WASHINGTON, Jan. 9 (Xinhua) -- The rate of new lung cancer cases decreased among men and women in the United States from 2005 to 2009 as a result of tobacco control efforts, the U.S. Centers for Disease Control and Prevention (CDC) said Thursday.
The CDC drew the conclusion based on a study published in the agency's Morbidity and Mortality Weekly Report. The study found that lung cancer incidence rates went down 2.6 percent per year among men, from 87 to 78 cases per 100,000 men and 1.1 percent per year among women, from 57 to 54 cases per 100,000 women.
The fastest drop was among adults aged 35 to 44, decreasing 6.5 percent per year among men and 5.8 percent per year among women, the CDC said.
Lung cancer incidence rates decreased more rapidly among men than among women in all age groups, it said.
"These dramatic declines in the number of young adults with lung cancer show that tobacco prevention and control programs work- - when they are applied," CDC Director Tom Frieden said in a statement.
Lung cancer is the leading cause of cancer deaths and the second most commonly diagnosed cancer among both men and women in the United States. Most lung cancers are attributable to cigarette smoking and secondhand smoke, but in 2010, U.S. states appropriated only 2.4 percent of their tobacco revenues for tobacco control, the CDC said.
Besides, because smoking behaviors among women are now similar to those among men, women are now experiencing the same risk of lung cancer as men, and among adults aged 35 to 44 years, men had slightly lower rates of lung cancer incidence than women, it said.

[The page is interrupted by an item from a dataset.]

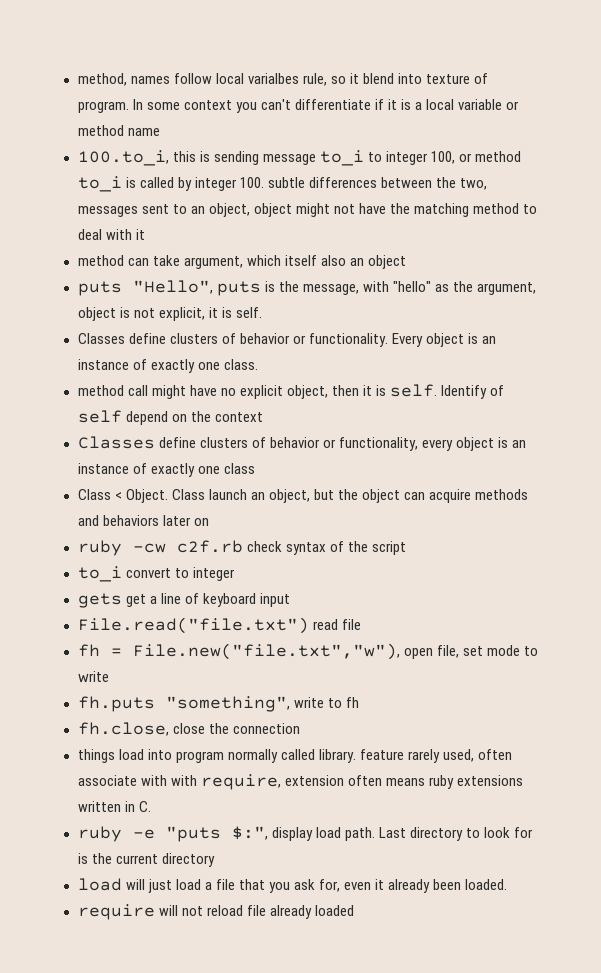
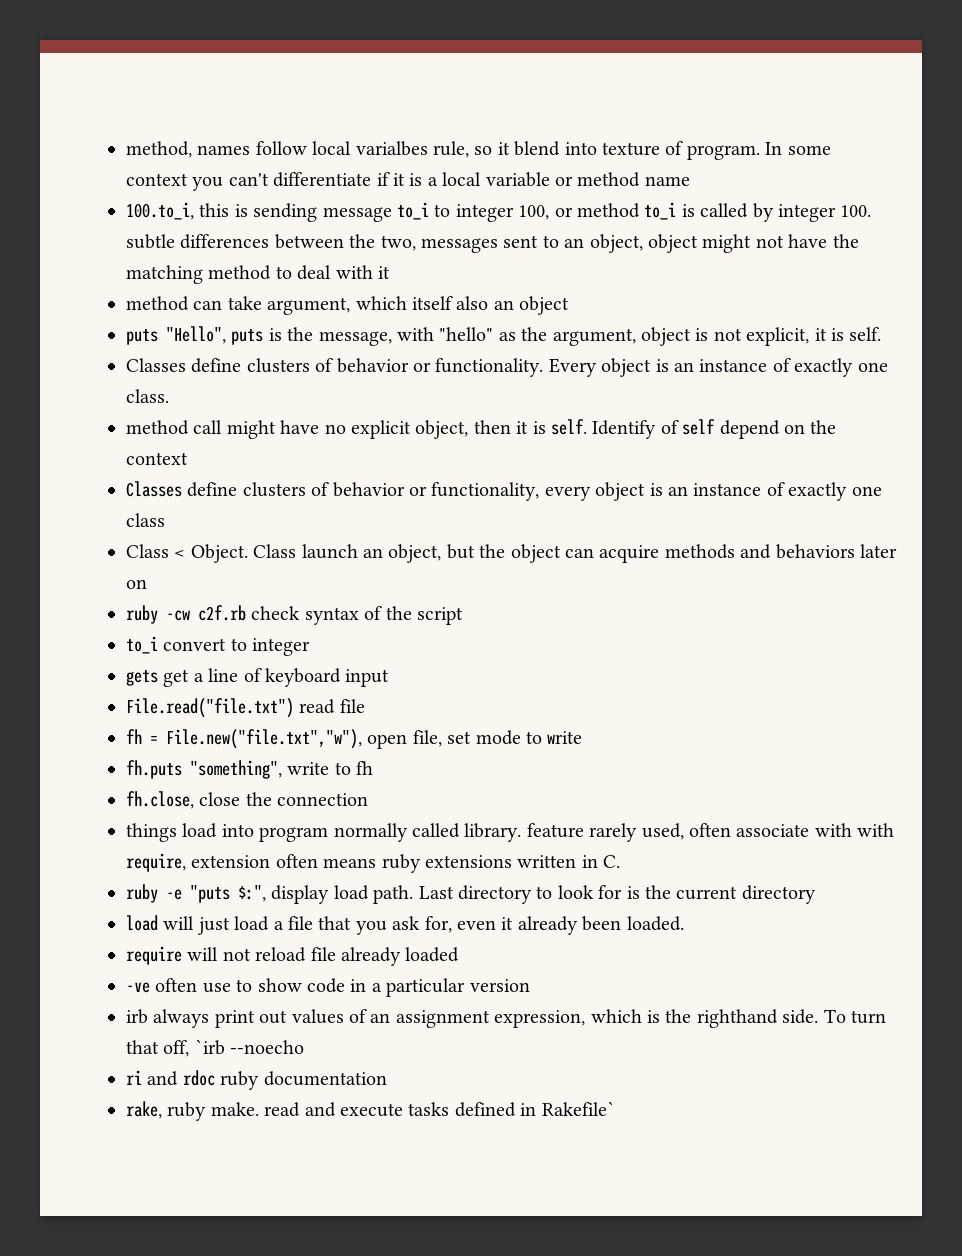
(354, 910) none -> [126,978,530,997] [126,1009,886,1028] [126,1039,305,1057] [126,1070,387,1090] [126,1101,615,1121] // -ve often use to show code in a particular version // irb always print out values of an assignment expression, which is the righthand side. To turn that off, `irb --noecho // ri and rdoc ruby documentation // rake, ruby make. read and execute tasks defined in Rakefile`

"While it is encouraging that lung cancer incidence rates are dropping in the United States, one preventable cancer is one too many," Frieden said. "Implementation of tobacco control strategies is needed to reduce smoking prevalence and the lung cancer it causes among men and women."
Smoking remains the leading cause of preventable deaths and diseases in the United States. Millions of Americans are living with a smoking-related disease, and each day more than 2,100 youth and young adults become daily smokers, according to the CDC.